The X700 would seem to be the more robust card, but the X550 has 2x the memory.  Prices are equivalent at around $80.

In this instance I will be using an AOpen XCCUBE EX761 AMD Socket 754 with an AMD Athlon 64 3000+ Newcastle 800MHz FSB.  I'll also be using 1GB of Corsair system RAM.  This is for the kids computer. They are playing Diablo and Warcraft and Sims--not much in the way of high spped/low drag graphics.

What says the hive mind?
11/20/2005 8:03:31 AM EDT
[#1]
I'd say the higher model number over memory

But it depends on the game and the quality settings it is running under.

I think most games still don't need cards with 256 megs of ram for all the rendering data (textures, vectors, wireframe data).  Of course you can run the Doom3 engine at highest detail and need a card with 512 megs of ram for it to run well.

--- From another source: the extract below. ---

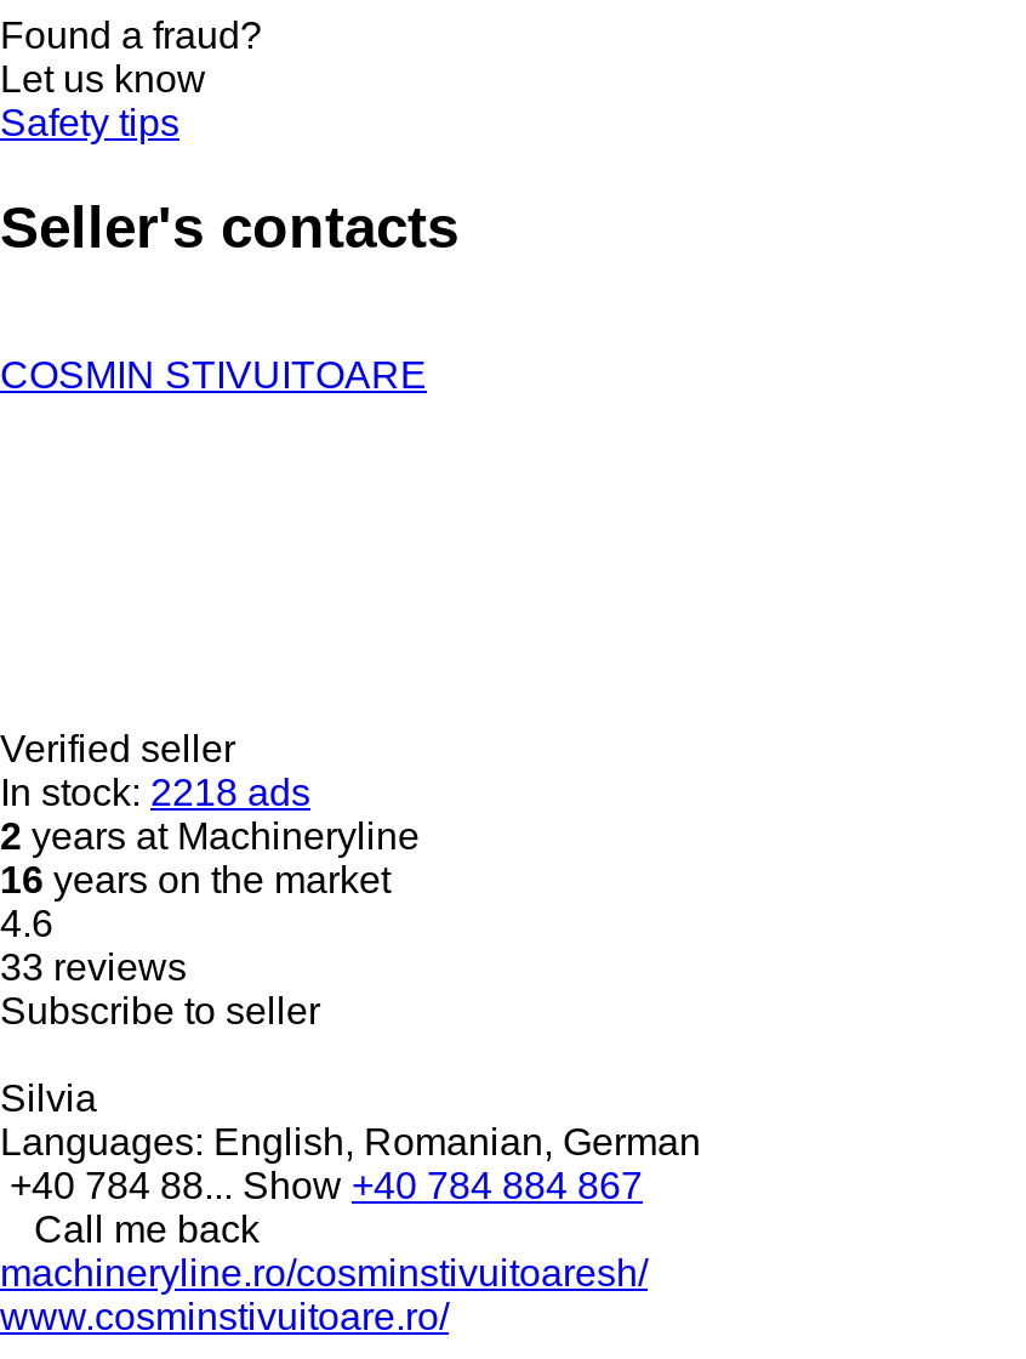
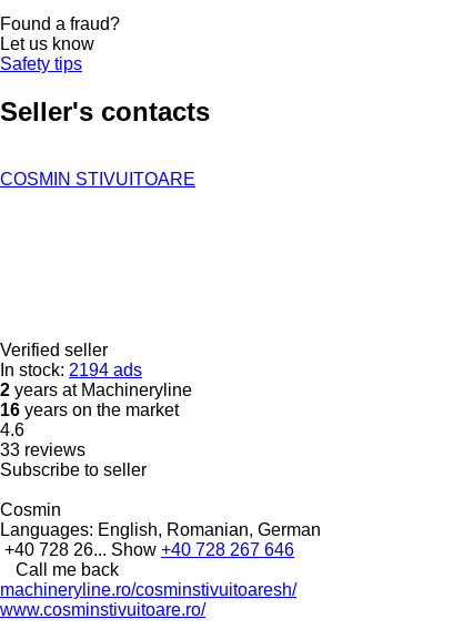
[0,771,310,812] In stock: 2218 ads -> [0,360,142,379] In stock: 2194 ads
[0,1076,97,1118] Silvia -> [0,500,61,519] Cosmin
[10,1164,643,1205] +40 784 88... Show +40 784 884 867 -> [4,540,294,559] +40 728 26... Show +40 728 267 646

Idealy you want to have fit into the memory on the card all the data that must be rendered .

If the data is larger than the memory on the card, the card software must swap said data from card memory to main memory.  When that happenes it won't matter how fast the video card processor is because there won't be any data for it to process.

11/20/2005 9:26:39 AM EDT
[#2]
I know what you mean about the game's individual needs--I'm going blind trying to decypher minimum requirements.

I'll take any and all suggestions for a video card under $100 (OK- I'm a cheap bastard, I know!) that is a good, relialbe workhorse and will run 90% of the games currently out there.

Thanks!
11/20/2005 10:05:09 AM EDT
[#3]
Definately get the X700.

The X700 right away has the advantage of 8 pixel pipelines, compared to the X550's 4 pipelines.  That means that no matter what memory is on the card, the X700 is going to be able to produce twice as many pixels than the X550 can in any given second.

The second advantage is the memory itself.  The X700 uses GDDR3 Memory for the most part (all of the X700 cards that I have seen are running it), whereas the X550 is using DDR1.  The speed and latency of the memory on a video card can really bottleneck the cards processor, and in this case, the X700 has the clear advantage.  More memory is not always better, you gotta look at what kind of memory also.  Is the memory on the X550 that you are looking at 64bit or 128bit?  If it is 64bit memory, do not touch it with a 10ft pole if you want any sort of performance out of the system.  The 128bit DDR 1 memory will be much better, but it still will not be able to compete with the 128bit GDDR3 memory on the X700 card.

Hopefully that answered your question
11/20/2005 5:46:50 PM EDT
[#4]
Perfect! Exactly what I wanted to know.

How about I throw one more  into the mix:

Sapphire 100594 Radeon X600XT 256MB DDRPCI Express x16

Does this split the difference?
11/20/2005 6:12:27 PM EDT
[#5]

Quoted:
Perfect! Exactly what I wanted to know.

How about I throw one more  into the mix:

Sapphire 100594 Radeon X600XT 256MB DDRPCI Express x16

Does this split the difference?



The X600XT is a good card, but it is still a 4 pipeline card, whereas the x700 is an 8 pipe card.  All the benchmarks and tests that I have seen put the X700 ahead of the X600XT.
11/20/2005 10:10:26 PM EDT
[#6]
Memory is a measurement of capacity.  For video cards, this does not equal performance and dumping more memory on a low-end GPU won't help much at all as the lower GPU's will be maxed out before they reach their memory capacity.

Definitely go with the higher-end GPU.  Generally (at least currently) this means the higher model number.
11/21/2005 6:00:07 AM EDT
[#7]
Done! I'm getting the X700.

Man, I love this place.
11/26/2005 5:39:38 PM EDT
[#8]
Check this out on bestbuy's website. It's a 256mb x700pro with a $100 rebate.
11/29/2005 7:45:16 AM EDT
[#9]

Quoted:
Check this out on bestbuy's website. It's a 256mb x700pro with a $100 rebate.



Thanks!  I saw that in my local sale circular.  

The card advertised is an AGP card. I wanted a PCI Express x16 card.  Found one on NewEgg (the Egg ROCKS!) for $102.00 --the X700 in 256MB-- without the rebate hassle.

Man, I HATE rebates--just gimme the low price.